Call me old fashioned, but I prefer applications that quit only when I push the quit button.

--The security model is heavily sandboxed (meaning applications are isolated from each other). To reach outside the sandbox (to exchange data with another app, read the address book, or access the phone's features), applications have to ask permission at the time they are installed. Permissions are based on "trusted authorities and interaction with the user." In other words, an operator or handset vendor can lock them down, and if not then the user will be asked to grant permission. Users will not be asked again when the application is run; if permission was not granted at install, the app will just fail. I believe this is going to be a serious support problem -- it means the same application may work on a phone when it's on one network, but may not work on that same phone on another network. Good luck explaining that to the user.

Google may be counting on user complaints to force the operators to turn on permissions.

--The user interface needs work. Google says it's still working on the final user interface for Android, and that's a good thing. Engadget nicely posted a bunch of screen shots from the current interface today, and they have problems (link).

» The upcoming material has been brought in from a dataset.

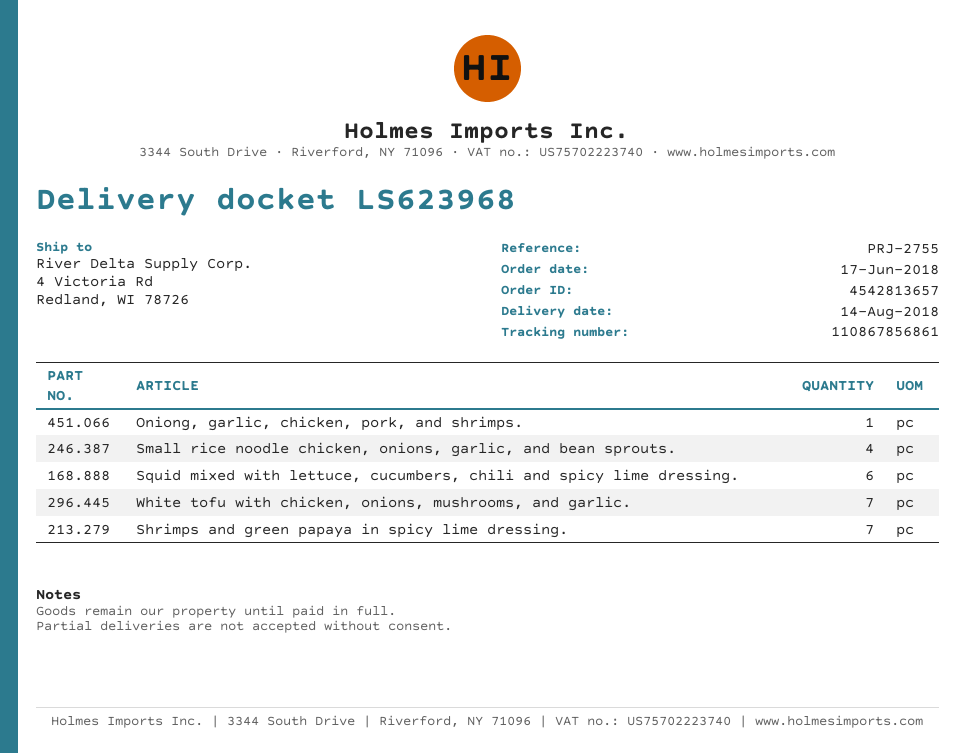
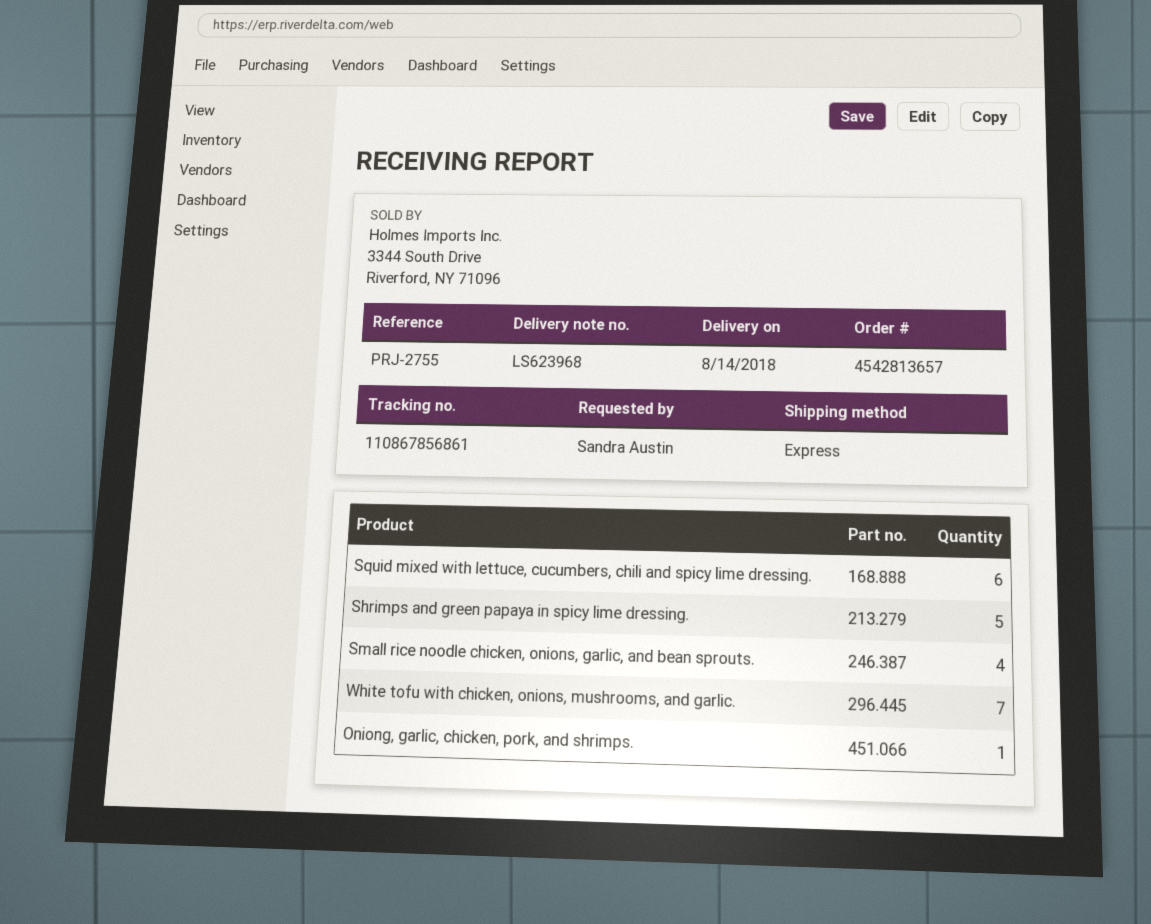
Shrimps and green papaya in spicy lime dressing.: 7 -> 5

The first thing that bothers me is the icon carousel at the bottom of the screen.

I think it's a great design, but it's awfully reminiscent of the interface in Yahoo Go. Maybe that's just a coincidence, but Google lately has shown a disturbingly Microsoftian tendency to borrow ideas from others.

The overall interface design is relatively clean, at least compared to the overdesigned clutter that you see on a lot of smartphones. But it's optimized to look pretty on a computer screen rather than be usable on a real-world phone.

The giveaway is contrast. Most computers are used indoors, in a room with moderate lighting. By comparison, mobile phones are used in all sorts of settings, including outdoors in bright sunlight. In those conditions, subtle differences in contrast between text and background can easily be lost. For a good example, check out the screen shot below:

Looks nice on your computer, huh? But let's reduce that screen image to about what it would be on a real phone:

Already the text gets hard to read. Now take your computer outside into the direct sunlight. Go ahead, I'll wait for you to get back...

Done already? What you saw is that the words "Call Back," "Done," and so on pretty much disappeared because they're written in dark gray on a black background. You can find a lot of other examples like this in the Google screen shots.

A recommendation to everyone who creates phone interfaces: White on black. Black on white. Large fonts. It may not be the most beautiful design, but at least people will be able to use it.

What it means to the industry. I continue to think that the ultimate success of Android will depend on the creativity of the devices built on it, and we can't judge that until those devices ship. But in the meantime, I'll be very interested to see what sort of applications appear. Google can definitely excite developers, especially when it shovels money at them. This is an immediate challenge to Microsoft and especially Symbian, which has struggled to get developers to work with its very complex native APIs. The more that Android sucks up developer activity, the harder it will be for other platforms to get developer support. Android is a much cleaner design than older platforms like Symbian, and the component development model might drive the rapid creation of a lot of interesting applications.

Will Android be limited to the mobile space? That's the other key question. There's nothing in the Android development model that limits it to mobile phones, and in fact Google says openly that it's appropriate for use on all sorts of devices. Let's wait a few years for the Android applications base to mature. If it does well, we might eventually see Android devices that seek to directly challenge PCs.


PS: Thanks to Ubiquitous Thoughts for featuring last week's post on the Android announcement in the latest Carnival of the Mobilists.